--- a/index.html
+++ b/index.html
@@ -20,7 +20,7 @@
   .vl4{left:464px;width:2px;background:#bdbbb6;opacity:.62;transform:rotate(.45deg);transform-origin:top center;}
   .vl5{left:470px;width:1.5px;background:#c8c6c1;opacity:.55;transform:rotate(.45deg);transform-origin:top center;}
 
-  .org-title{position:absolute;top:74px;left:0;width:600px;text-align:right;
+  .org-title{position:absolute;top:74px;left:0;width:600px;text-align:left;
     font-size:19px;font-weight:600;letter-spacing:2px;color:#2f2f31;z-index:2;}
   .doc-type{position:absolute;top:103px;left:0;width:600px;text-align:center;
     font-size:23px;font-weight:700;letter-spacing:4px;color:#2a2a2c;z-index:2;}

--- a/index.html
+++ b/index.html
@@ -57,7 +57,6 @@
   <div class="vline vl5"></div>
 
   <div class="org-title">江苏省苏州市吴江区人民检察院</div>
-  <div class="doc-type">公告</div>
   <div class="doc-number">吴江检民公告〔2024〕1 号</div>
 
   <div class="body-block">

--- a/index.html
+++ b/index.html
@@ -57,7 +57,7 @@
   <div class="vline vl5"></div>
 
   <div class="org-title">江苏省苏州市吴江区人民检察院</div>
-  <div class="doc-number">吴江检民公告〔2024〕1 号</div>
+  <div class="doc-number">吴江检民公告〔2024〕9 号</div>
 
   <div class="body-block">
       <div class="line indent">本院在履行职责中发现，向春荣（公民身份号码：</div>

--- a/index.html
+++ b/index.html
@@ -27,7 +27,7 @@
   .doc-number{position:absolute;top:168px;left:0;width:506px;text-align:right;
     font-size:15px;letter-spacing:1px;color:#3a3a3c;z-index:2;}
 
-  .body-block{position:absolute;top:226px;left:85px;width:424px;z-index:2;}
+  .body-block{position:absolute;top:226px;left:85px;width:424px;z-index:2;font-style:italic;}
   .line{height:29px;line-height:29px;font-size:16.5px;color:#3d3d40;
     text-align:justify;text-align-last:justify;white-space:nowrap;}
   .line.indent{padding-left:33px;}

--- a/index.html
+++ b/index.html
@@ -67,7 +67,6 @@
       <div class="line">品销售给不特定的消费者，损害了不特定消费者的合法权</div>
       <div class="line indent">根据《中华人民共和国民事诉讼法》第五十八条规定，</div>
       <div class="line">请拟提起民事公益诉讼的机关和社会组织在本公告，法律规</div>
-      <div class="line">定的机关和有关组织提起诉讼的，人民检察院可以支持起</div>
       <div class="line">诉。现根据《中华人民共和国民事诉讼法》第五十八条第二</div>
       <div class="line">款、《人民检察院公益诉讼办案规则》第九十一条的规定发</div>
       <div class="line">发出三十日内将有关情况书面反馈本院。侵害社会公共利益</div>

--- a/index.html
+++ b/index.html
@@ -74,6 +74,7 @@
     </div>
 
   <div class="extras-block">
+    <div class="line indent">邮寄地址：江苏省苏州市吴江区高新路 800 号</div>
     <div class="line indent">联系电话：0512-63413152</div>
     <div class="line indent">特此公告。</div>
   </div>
.....
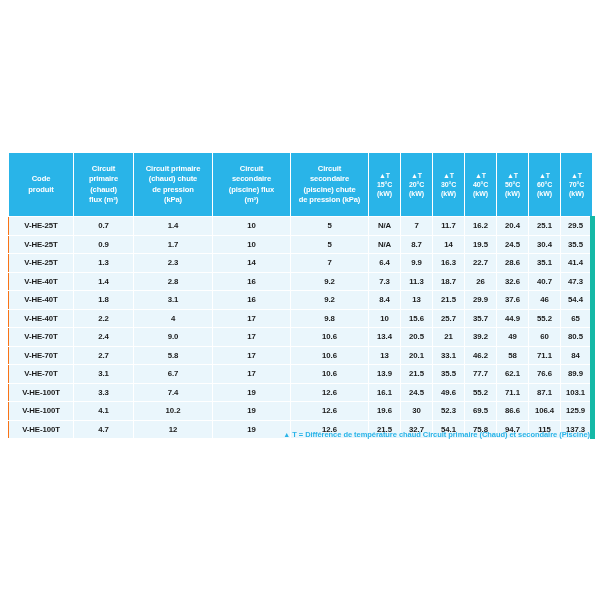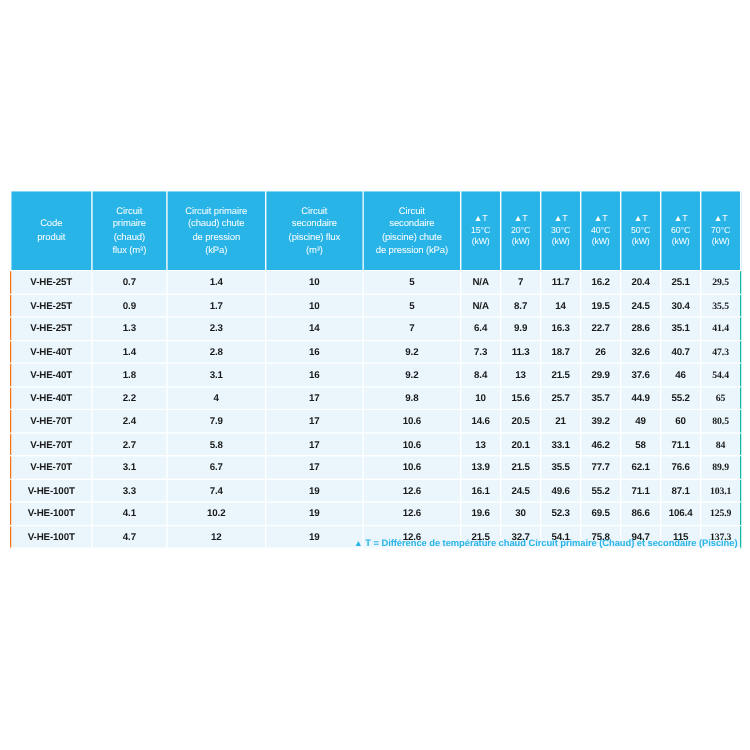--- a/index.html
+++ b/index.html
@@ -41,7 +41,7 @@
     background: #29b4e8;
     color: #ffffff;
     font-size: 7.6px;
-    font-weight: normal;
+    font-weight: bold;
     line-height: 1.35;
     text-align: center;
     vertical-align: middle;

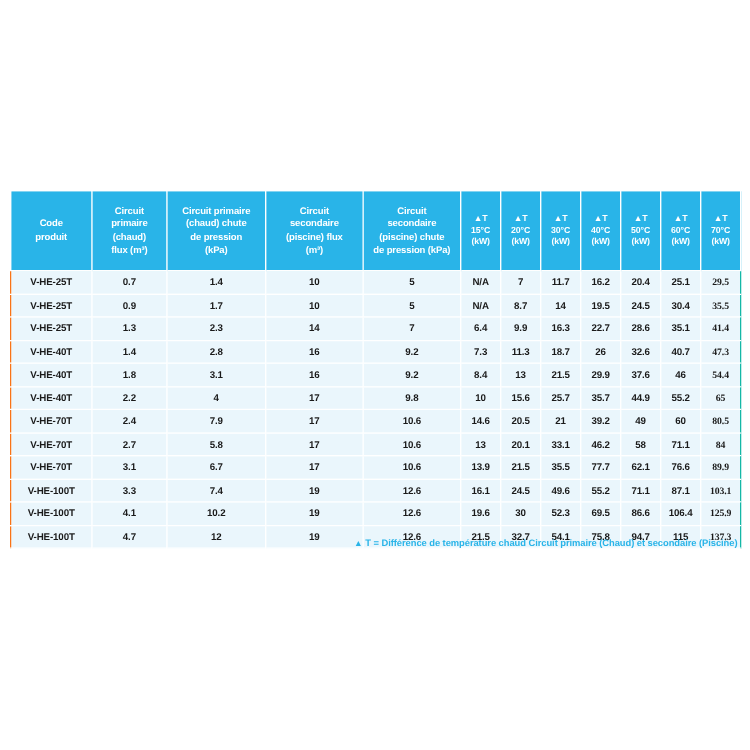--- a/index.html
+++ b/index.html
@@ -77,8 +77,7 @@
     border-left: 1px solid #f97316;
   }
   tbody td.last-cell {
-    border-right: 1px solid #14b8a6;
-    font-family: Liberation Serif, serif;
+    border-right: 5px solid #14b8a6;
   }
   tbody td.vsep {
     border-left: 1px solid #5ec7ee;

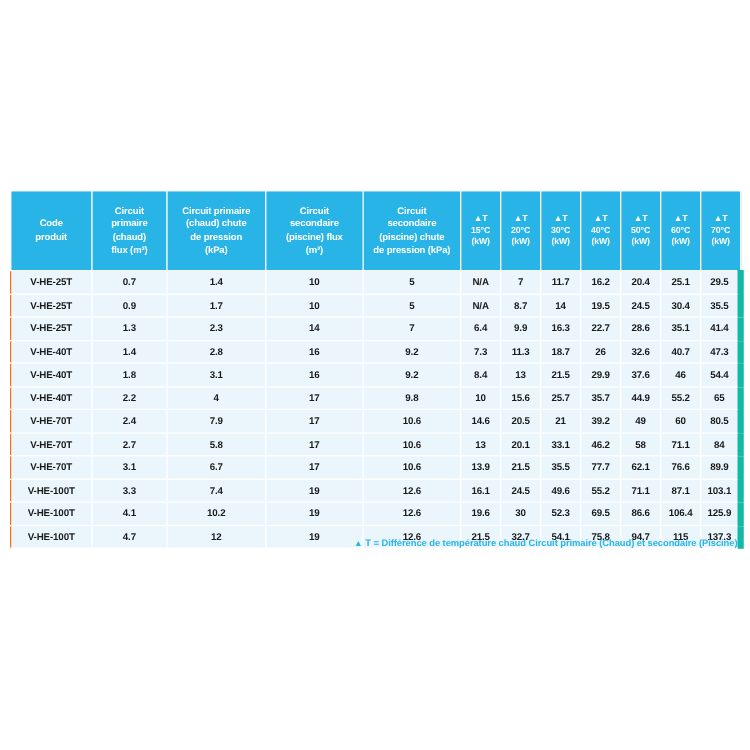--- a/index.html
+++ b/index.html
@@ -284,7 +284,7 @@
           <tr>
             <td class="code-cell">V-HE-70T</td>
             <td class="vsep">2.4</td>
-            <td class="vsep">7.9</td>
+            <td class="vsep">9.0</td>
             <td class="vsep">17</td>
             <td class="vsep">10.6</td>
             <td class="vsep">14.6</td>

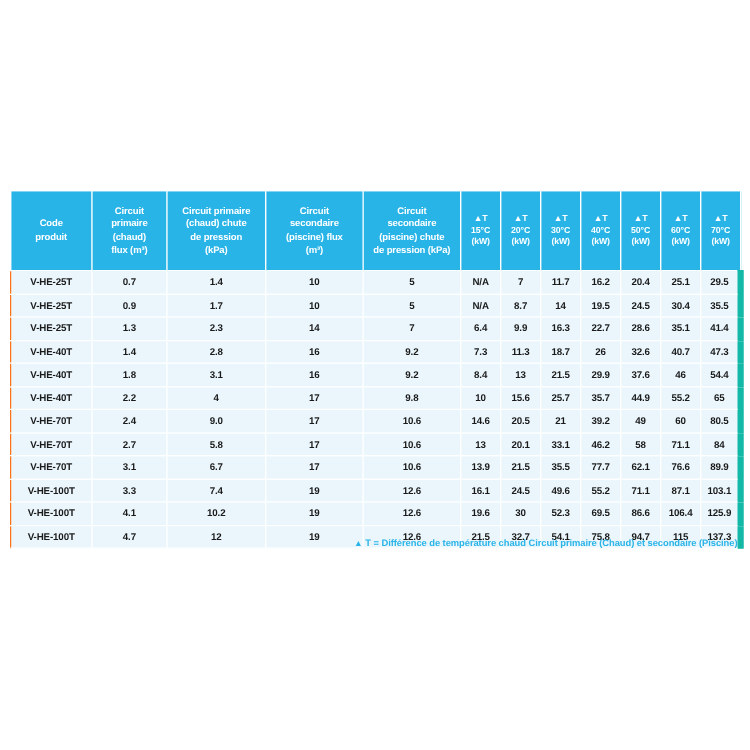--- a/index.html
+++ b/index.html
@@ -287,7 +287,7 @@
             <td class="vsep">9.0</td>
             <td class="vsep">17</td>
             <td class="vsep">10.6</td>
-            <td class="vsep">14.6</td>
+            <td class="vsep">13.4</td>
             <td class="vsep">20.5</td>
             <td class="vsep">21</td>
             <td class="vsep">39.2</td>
.....
_Exercise:_
Filter the records above for lines containing the word "rotate", and copy those lines.

_Task result:_
   .vl4{left:464px;width:2px;background:#bdbbb6;opacity:.62;transform:rotate(.45deg);transform-origin:top center;}
   .vl5{left:470px;width:1.5px;background:#c8c6c1;opacity:.55;transform:rotate(.45deg);transform-origin:top center;}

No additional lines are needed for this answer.